Der Versuch der WfH, die bestehende „Gemeinnützige Baugenossenschaft Hadamar“, die 1949 gegründet wurde und sich primär um Wohnungen für Flüchtlinge aus dem Sudetenland gekümmert hatte und heute für ein gemischtes Publikum noch bezahlbaren Wohnraum anbietet, für die Bewirtschaftung der Häuser im Altstadtquartier zu gewinnen, ist fehlgeschlagen. Die aktuelle Geschäftsführung ist weder von ihrer Struktur noch von der finanziellen Ausstattung her bereit, ihr Geschäftsfeld zu erweitern.
Ebenso erfolglos war die Initiative der WfH, die landeseigene „Nassauische Heimstätte GmbH“ für ein Engagement in diesem Areal zu gewinnen.
So blieb als Letztes die Gründung eines interfraktionellen Arbeitskreises mit dem Titel „Masterplan Altstadt“, der sich im Laufe des 1. Halbjahres 2025 mehrfach zum Austausch getroffen und diverse Vorschläge und Maßnahmen zur Verbesserung der Aufenthaltsqualität erarbeitet sowie Bürgermeister Ruoff und seiner Verwaltung weitergeleitet hat. Außer der Schließung von zwei Ladenlokalen, in denen illegale Glücksspiele stattfanden, ist nichts Weiteres zum vorgeschlagenen Maßnahmenkatalog passiert.
Wir hoffen, dass nach den Kommunalwahlen ausreichend politische Kräfte das Sagen haben, die sich um das Problem kümmern und es abstellen. Ein wichtiger Schritt könnte die im Sommer 2025 erfolgte Bewerbung zur Teilnahme am hessischen Stadtentwicklungsprogramm sein. Die Antwort, ob Hadamar in den Genuss der Förderung kommt, steht aus.

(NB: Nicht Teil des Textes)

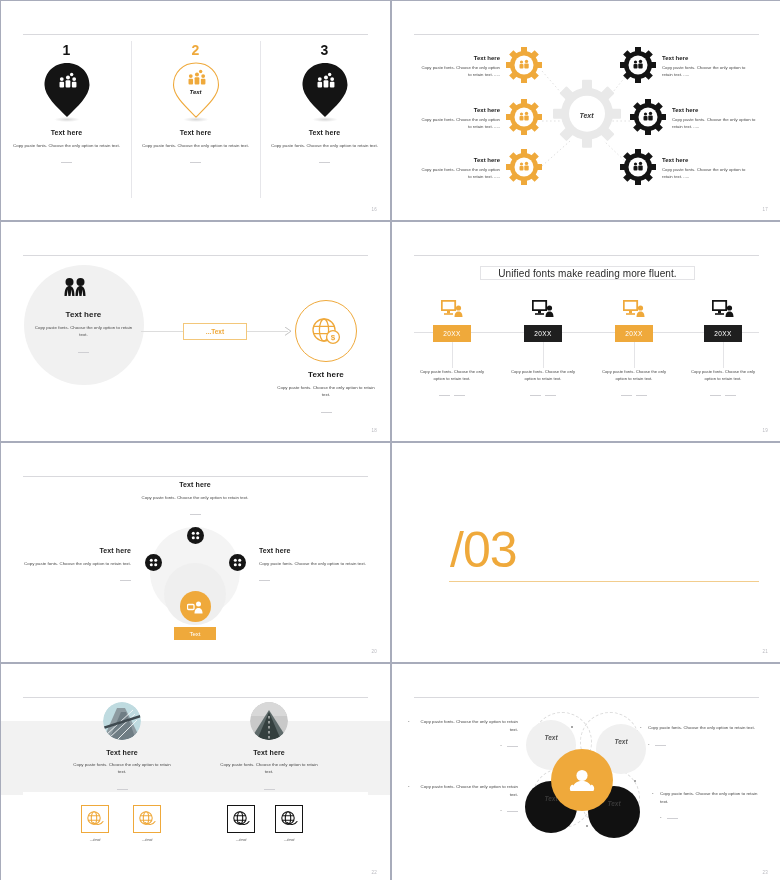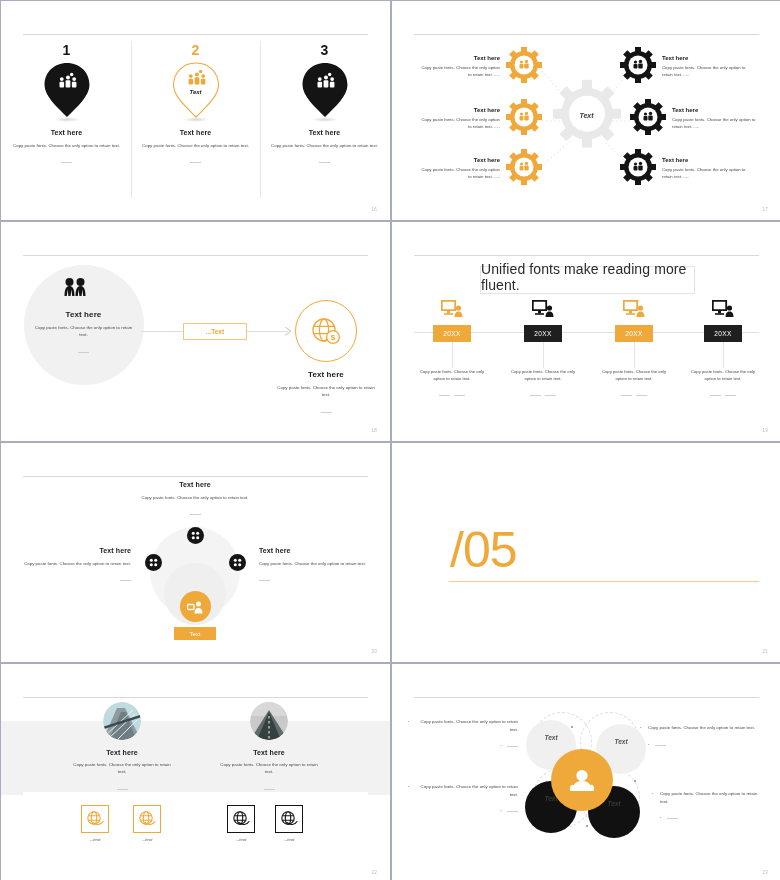--- a/index.html
+++ b/index.html
@@ -63,9 +63,9 @@
 
   
   .s4-title {
-     position:absolute; left:88px; top:44px; width:215px; height:28px;
+     position:absolute; left:88px; top:44px; width:215px; height:14px;
      border:1px solid #e3e3e6; display:flex; align-items:flex-end; justify-content:center;
-     font-size:14px; color:#2b2b2b; letter-spacing:.1px;
+     font-size:10px; color:#2b2b2b; letter-spacing:.1px;
   }
   .s4-axis { position:absolute; left:22px; right:22px; top:110px; height:1px; background:#e0e0e3; }
   .s4-col { position:absolute; top:78px; width:92px; text-align:center; }

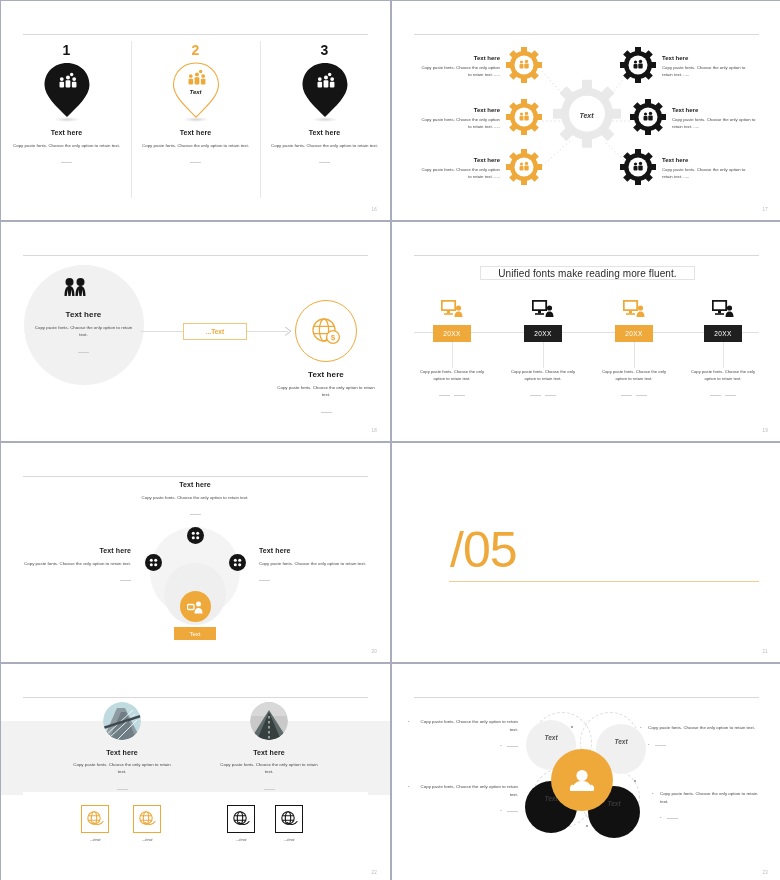--- a/index.html
+++ b/index.html
@@ -633,7 +633,7 @@
   </div>
 
   <div class="slide">
-    <div class="s6-num">/05</div>
+    <div class="s6-num">/03</div>
     <div class="s6-line"></div>
     <div class="pg">21</div>
   </div>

Das Ziel der WfH ist es zu vermeiden, dass Immobilien in der Altstadt in die falschen Hände fallen. Stattdessen soll mit dem Gewinn von Investoren, möglichst in einer neuen Städtischen Baugenossenschaft, und aktiver Unterstützung aller politischen Kräfte, dieses Quartier wieder in ein Stadtviertel versetzt werden, in dem man sich ohne Vorbehalte aufhalten kann. Das würde die Lebensqualität dort erhöhen und das Image der Stadt verbessern.
Das Thema „Masterplan Hadamarer Altstadt“ wird und will die WfH, sofern sie die Möglichkeiten dazu hat, in der kommenden Legislaturperiode zu einem ihrer Schwerpunkte der politischen Aktivitäten machen. Dazu braucht sie die Unterstützung der Bürgerschaft und der anderen Fraktionen im neuen Stadtparlament.